(Task instructions)
I'd like the entries reproduced exactly, with the images omitted.

[[ Source data open ]]

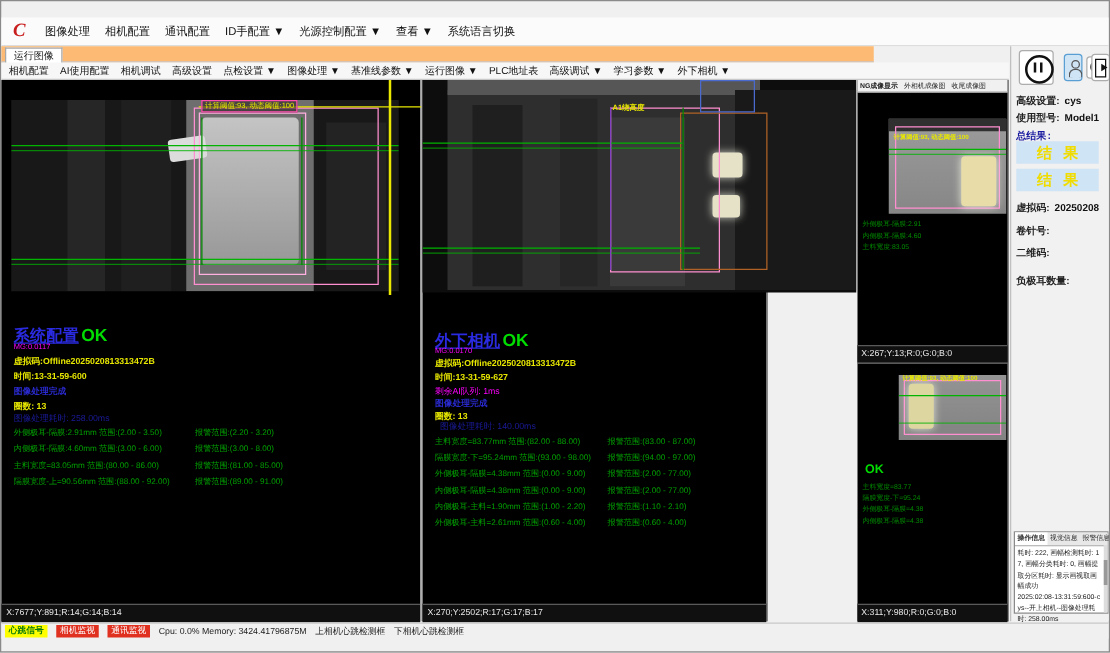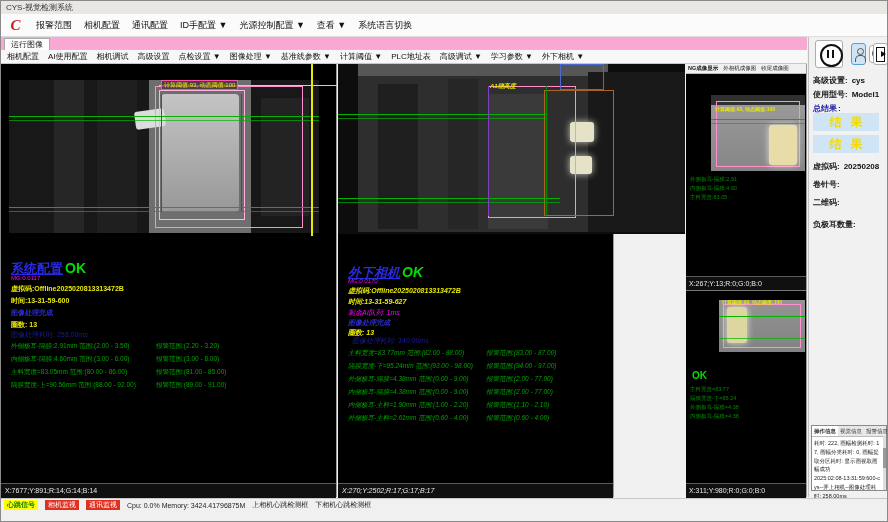"CYS-视觉检测系统" div.abs { html: <div> <span>CYS-视觉检测系统</span> </div> -> none }
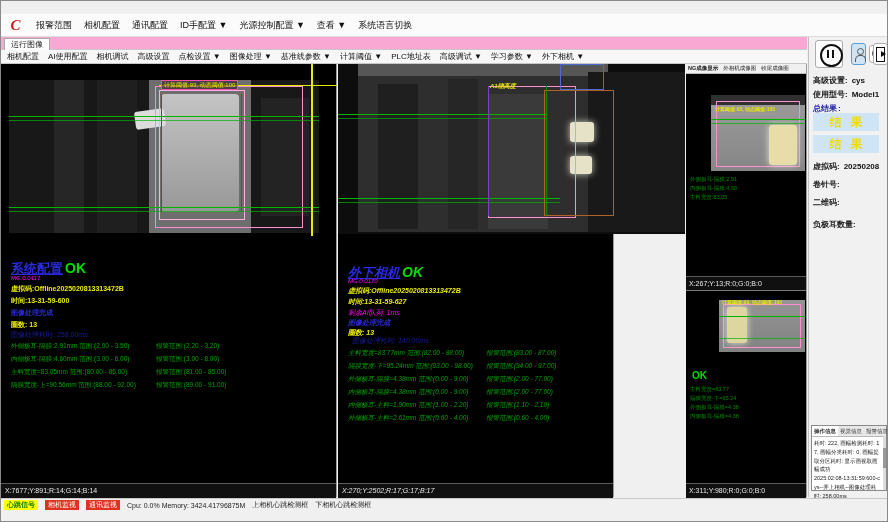"报警范围" span.menu-item { text: 报警范围 -> 图像处理 }
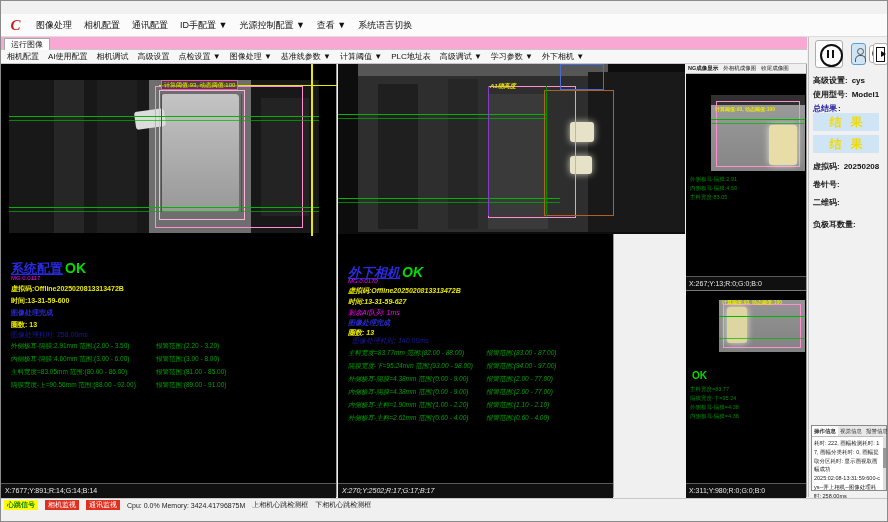"运行图像" #tabstrip { background: #f9a8d4 -> #fdba74; width: 806px -> 698px }
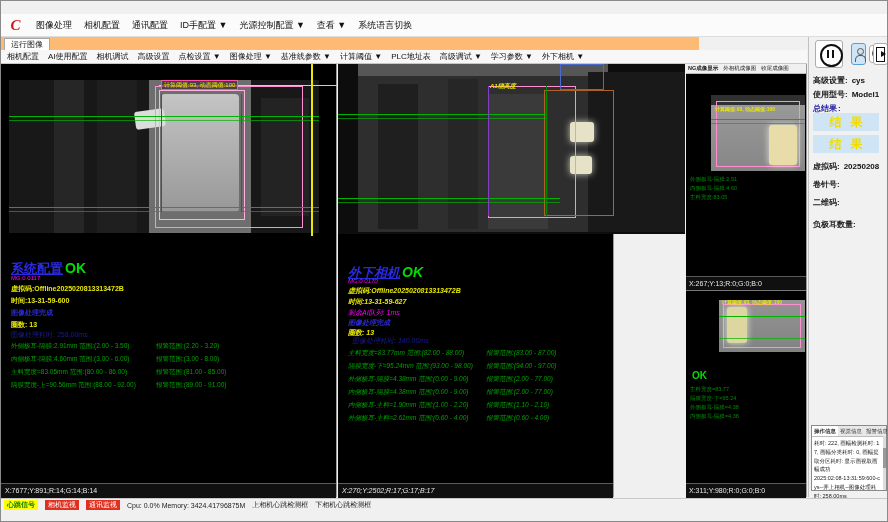"计算阈值 ▼" span.tool-item { text: 计算阈值 -> 运行图像 }
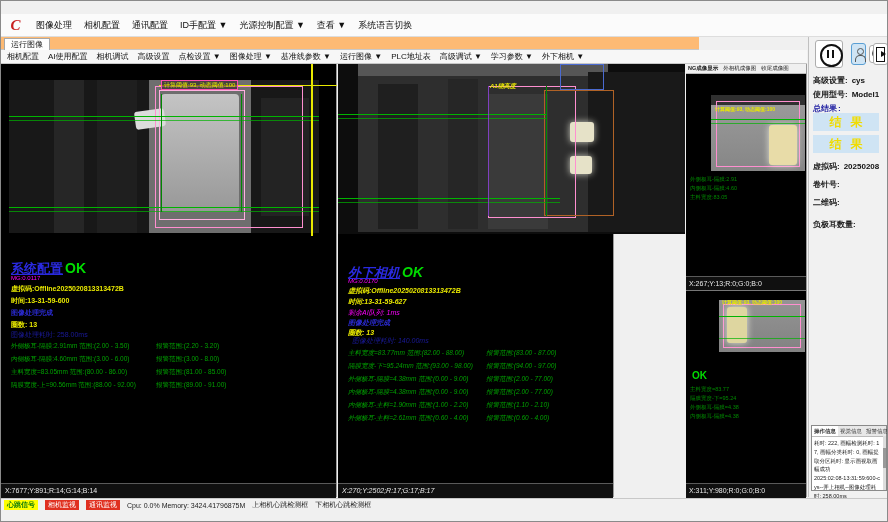"外下相机 OK" #mid-view { font-style: italic -> none }
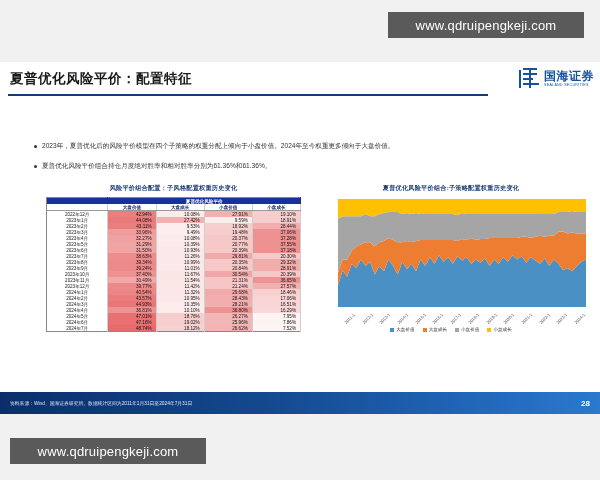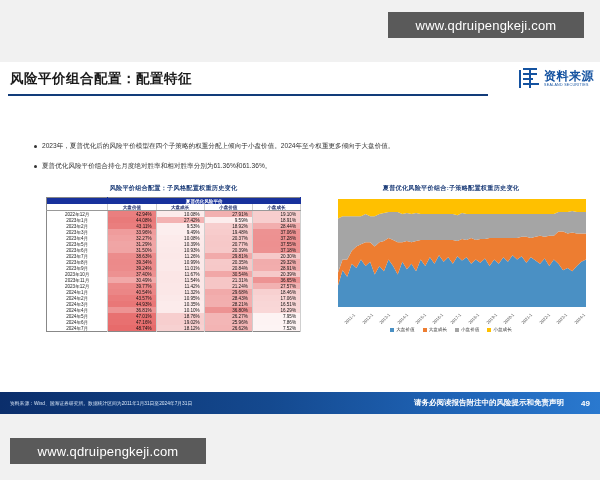"风险平价组合配置：配置特征" div { text: 风险平价组合配置 -> 夏普优化风险平价 }
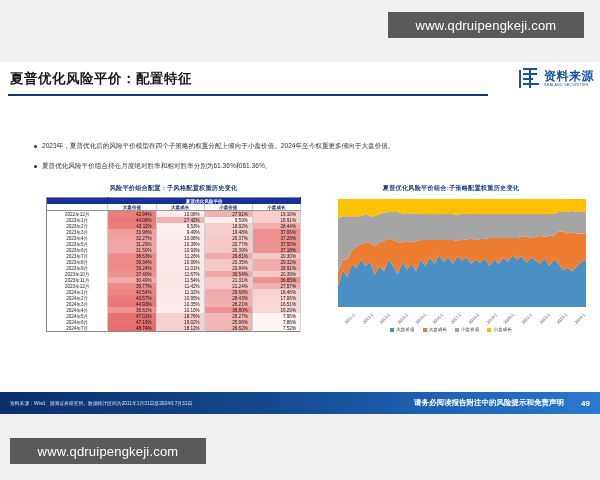"资料来源" span { text: 资料来源 -> 国海证券 }
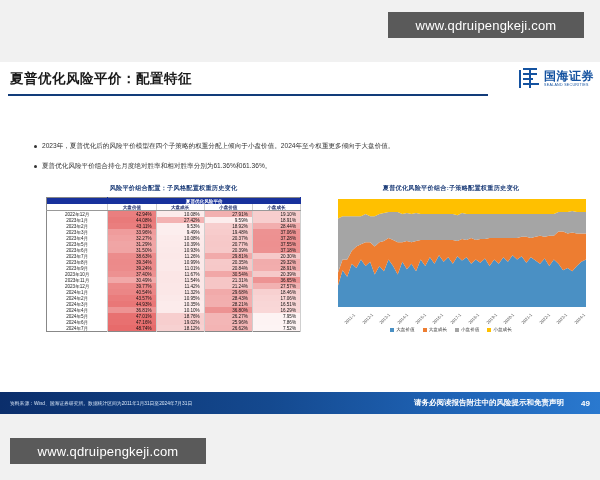"请务必阅读报告附注中的风险提示和免责声明" span { html: <span>请务必阅读报告附注中的风险提示和免责声明</span> -> none }
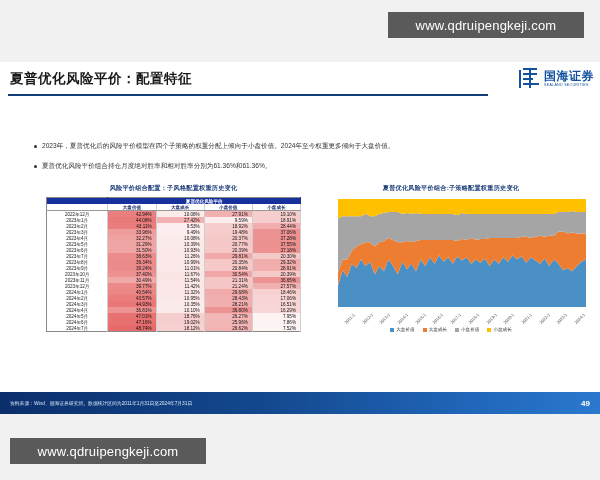"49" span { text: 49 -> 28 }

[[ Source data closed ]]

(Task response)
"CYS-视觉检测系统" div.abs { html: <div> <span>CYS-视觉检测系统</span> </div> -> none }
"报警范围" span.menu-item { text: 报警范围 -> 图像处理 }
"运行图像" #tabstrip { background: #f9a8d4 -> #fdba74; width: 806px -> 698px }
"计算阈值 ▼" span.tool-item { text: 计算阈值 -> 运行图像 }
"外下相机 OK" #mid-view { font-style: italic -> none }
"风险平价组合配置：配置特征" div { text: 风险平价组合配置 -> 夏普优化风险平价 }
"资料来源" span { text: 资料来源 -> 国海证券 }
"请务必阅读报告附注中的风险提示和免责声明" span { html: <span>请务必阅读报告附注中的风险提示和免责声明</span> -> none }
"49" span { text: 49 -> 28 }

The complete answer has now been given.